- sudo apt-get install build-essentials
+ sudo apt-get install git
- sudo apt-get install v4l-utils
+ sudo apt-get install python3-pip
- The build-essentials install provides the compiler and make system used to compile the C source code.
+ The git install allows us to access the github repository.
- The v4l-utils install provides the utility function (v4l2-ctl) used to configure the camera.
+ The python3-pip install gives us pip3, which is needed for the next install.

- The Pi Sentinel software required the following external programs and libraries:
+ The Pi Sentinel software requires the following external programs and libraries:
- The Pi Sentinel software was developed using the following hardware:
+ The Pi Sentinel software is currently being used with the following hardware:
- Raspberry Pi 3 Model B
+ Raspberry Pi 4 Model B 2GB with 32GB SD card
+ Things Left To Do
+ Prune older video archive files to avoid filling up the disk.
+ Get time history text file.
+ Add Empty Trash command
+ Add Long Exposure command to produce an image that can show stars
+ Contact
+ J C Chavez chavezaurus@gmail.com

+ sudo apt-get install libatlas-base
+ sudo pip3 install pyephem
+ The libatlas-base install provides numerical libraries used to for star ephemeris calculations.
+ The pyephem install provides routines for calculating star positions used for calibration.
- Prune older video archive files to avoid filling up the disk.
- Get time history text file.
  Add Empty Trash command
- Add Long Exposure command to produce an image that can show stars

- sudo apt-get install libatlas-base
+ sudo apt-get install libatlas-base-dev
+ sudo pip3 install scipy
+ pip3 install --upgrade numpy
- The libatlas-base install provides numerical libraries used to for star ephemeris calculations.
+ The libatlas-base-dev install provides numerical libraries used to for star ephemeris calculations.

## Problem to solve:
Go through the records and copy all of them exactly.

## Task solution:
- sudo apt-get install build-essentials
+ sudo apt-get install git
- sudo apt-get install v4l-utils
+ sudo apt-get install python3-pip
- The build-essentials install provides the compiler and make system used to compile the C source code.
+ The git install allows us to access the github repository.
- The v4l-utils install provides the utility function (v4l2-ctl) used to configure the camera.
+ The python3-pip install gives us pip3, which is needed for the next install.

- The Pi Sentinel software required the following external programs and libraries:
+ The Pi Sentinel software requires the following external programs and libraries:
- The Pi Sentinel software was developed using the following hardware:
+ The Pi Sentinel software is currently being used with the following hardware:
- Raspberry Pi 3 Model B
+ Raspberry Pi 4 Model B 2GB with 32GB SD card
+ Things Left To Do
+ Prune older video archive files to avoid filling up the disk.
+ Get time history text file.
+ Add Empty Trash command
+ Add Long Exposure command to produce an image that can show stars
+ Contact
+ J C Chavez chavezaurus@gmail.com

+ sudo apt-get install libatlas-base
+ sudo pip3 install pyephem
+ The libatlas-base install provides numerical libraries used to for star ephemeris calculations.
+ The pyephem install provides routines for calculating star positions used for calibration.
- Prune older video archive files to avoid filling up the disk.
- Get time history text file.
  Add Empty Trash command
- Add Long Exposure command to produce an image that can show stars

- sudo apt-get install libatlas-base
+ sudo apt-get install libatlas-base-dev
+ sudo pip3 install scipy
+ pip3 install --upgrade numpy
- The libatlas-base install provides numerical libraries used to for star ephemeris calculations.
+ The libatlas-base-dev install provides numerical libraries used to for star ephemeris calculations.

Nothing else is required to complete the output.